Please repeat the entries exactly as they appear and omit any images.

DATA IN THIS EXERCISE =>
------------------------------
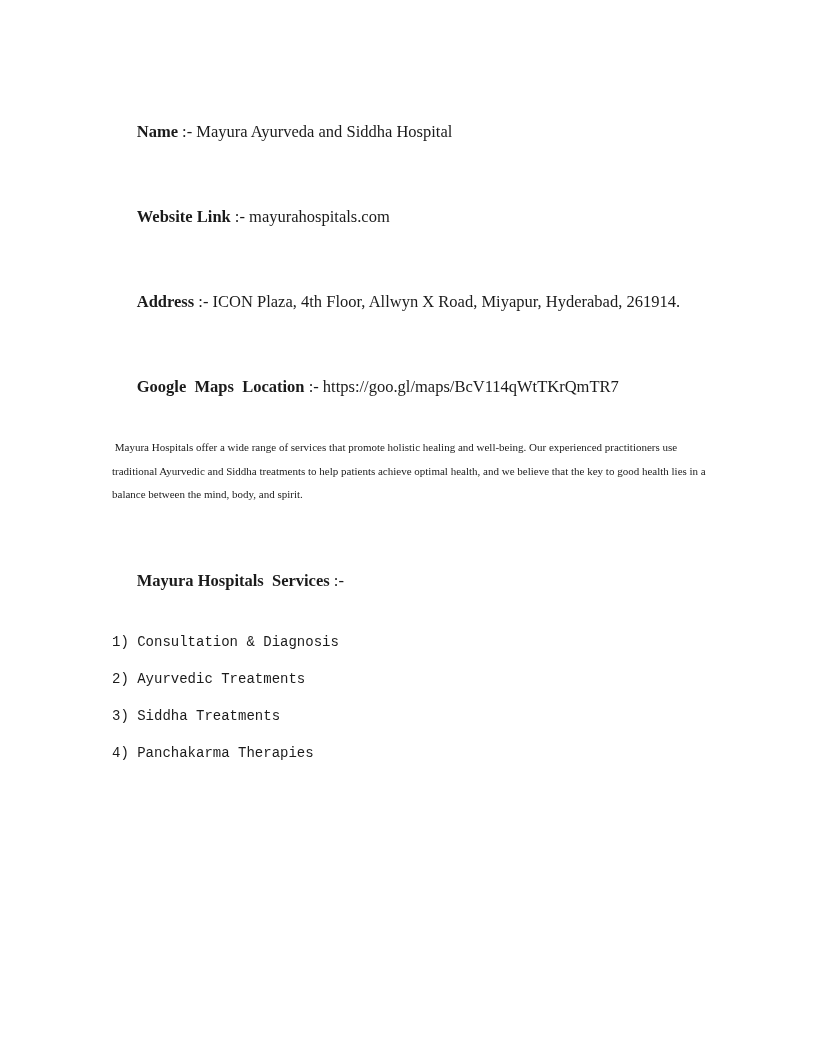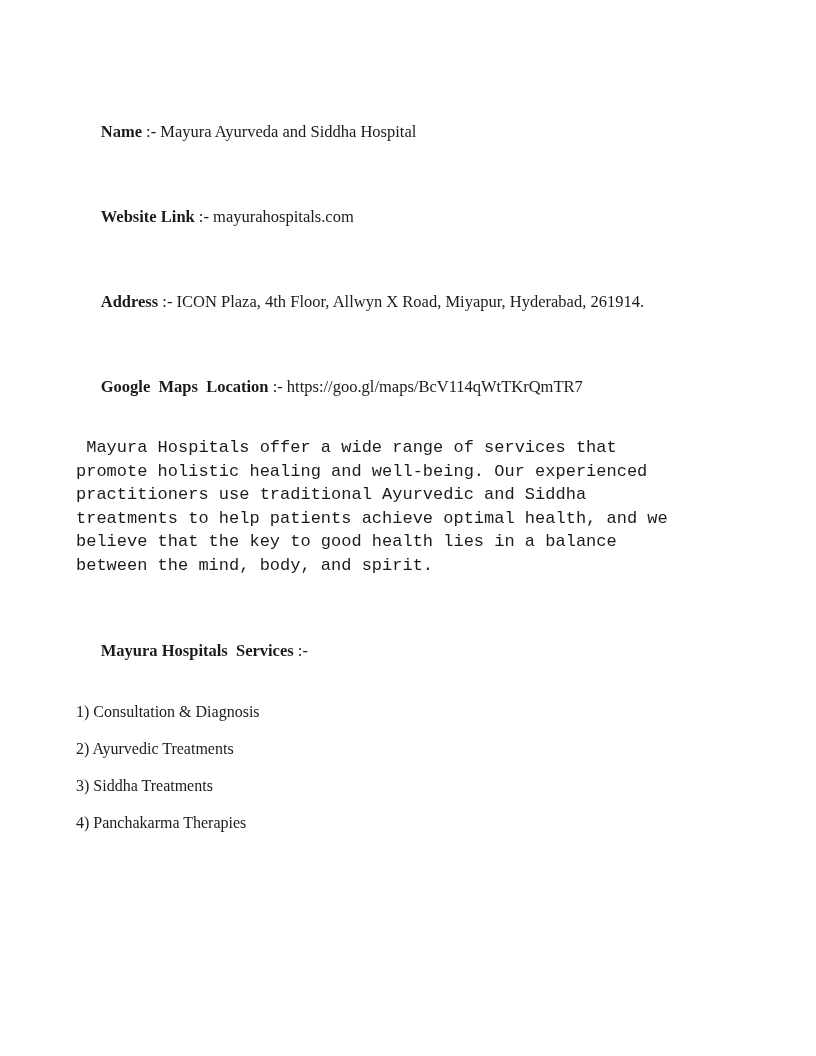--- a/index.html
+++ b/index.html
@@ -1,20 +1,20 @@
 <!DOCTYPE html>
 <html><head>
 <meta charset="utf-8">
 <style>
   html, body { margin: 0; padding: 0; background: #ffffff; }
   .page {
     width: 816px;
     height: 1056px;
     box-sizing: border-box;
-    padding: 96px 96px 0 76px;
+    padding: 96px 96px 0 112px;
     background: #ffffff;
     font-family: "Liberation Serif", "DejaVu Serif", serif;
     color: #1b1b1b;
     overflow: hidden;
   }
   .line {
     margin: 0 0 13px 0;
     font-size: 16.5px;
     line-height: 24px;
     white-space: pre-wrap;
@@ -26,27 +26,26 @@
   .section-heading {
     margin: 0 0 13px 0;
     font-size: 16.5px;
     line-height: 24px;
     white-space: pre-wrap;
   }
   .about-heading { margin-top: 36px; }
   .services-heading { margin-top: 38px; }
   .about-body {
     margin: 0 0 13px 0;
-    font-size: 17px;
+    font-size: 11px;
     line-height: 23.5px;
     max-width: 614px;
     white-space: pre-wrap;
-    font-family: Liberation Mono, monospace;
   }
-  .service-item { margin: 8px 0 13px 0; font-size: 16px; line-height: 24px; white-space: pre-wrap; }
+  .service-item { margin: 8px 0 13px 0; font-size: 14px; line-height: 24px; white-space: pre-wrap; font-family: Liberation Mono, monospace; }
 </style>
 </head>
 <body>
 
 <main class="page">
 
   <section>
     <p class="line">
       <span class="label">Name</span><span class="sep"> :- </span><span class="value">Mayura Ayurveda and Siddha Hospital</span>
     </p>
------------------------------
RESULT OF THIS EXERCISE =>
--- a/index.html
+++ b/index.html
@@ -1,20 +1,20 @@
 <!DOCTYPE html>
 <html><head>
 <meta charset="utf-8">
 <style>
   html, body { margin: 0; padding: 0; background: #ffffff; }
   .page {
     width: 816px;
     height: 1056px;
     box-sizing: border-box;
-    padding: 96px 96px 0 76px;
+    padding: 96px 96px 0 112px;
     background: #ffffff;
     font-family: "Liberation Serif", "DejaVu Serif", serif;
     color: #1b1b1b;
     overflow: hidden;
   }
   .line {
     margin: 0 0 13px 0;
     font-size: 16.5px;
     line-height: 24px;
     white-space: pre-wrap;
@@ -26,27 +26,26 @@
   .section-heading {
     margin: 0 0 13px 0;
     font-size: 16.5px;
     line-height: 24px;
     white-space: pre-wrap;
   }
   .about-heading { margin-top: 36px; }
   .services-heading { margin-top: 38px; }
   .about-body {
     margin: 0 0 13px 0;
-    font-size: 17px;
+    font-size: 11px;
     line-height: 23.5px;
     max-width: 614px;
     white-space: pre-wrap;
-    font-family: Liberation Mono, monospace;
   }
-  .service-item { margin: 8px 0 13px 0; font-size: 16px; line-height: 24px; white-space: pre-wrap; }
+  .service-item { margin: 8px 0 13px 0; font-size: 14px; line-height: 24px; white-space: pre-wrap; font-family: Liberation Mono, monospace; }
 </style>
 </head>
 <body>
 
 <main class="page">
 
   <section>
     <p class="line">
       <span class="label">Name</span><span class="sep"> :- </span><span class="value">Mayura Ayurveda and Siddha Hospital</span>
     </p>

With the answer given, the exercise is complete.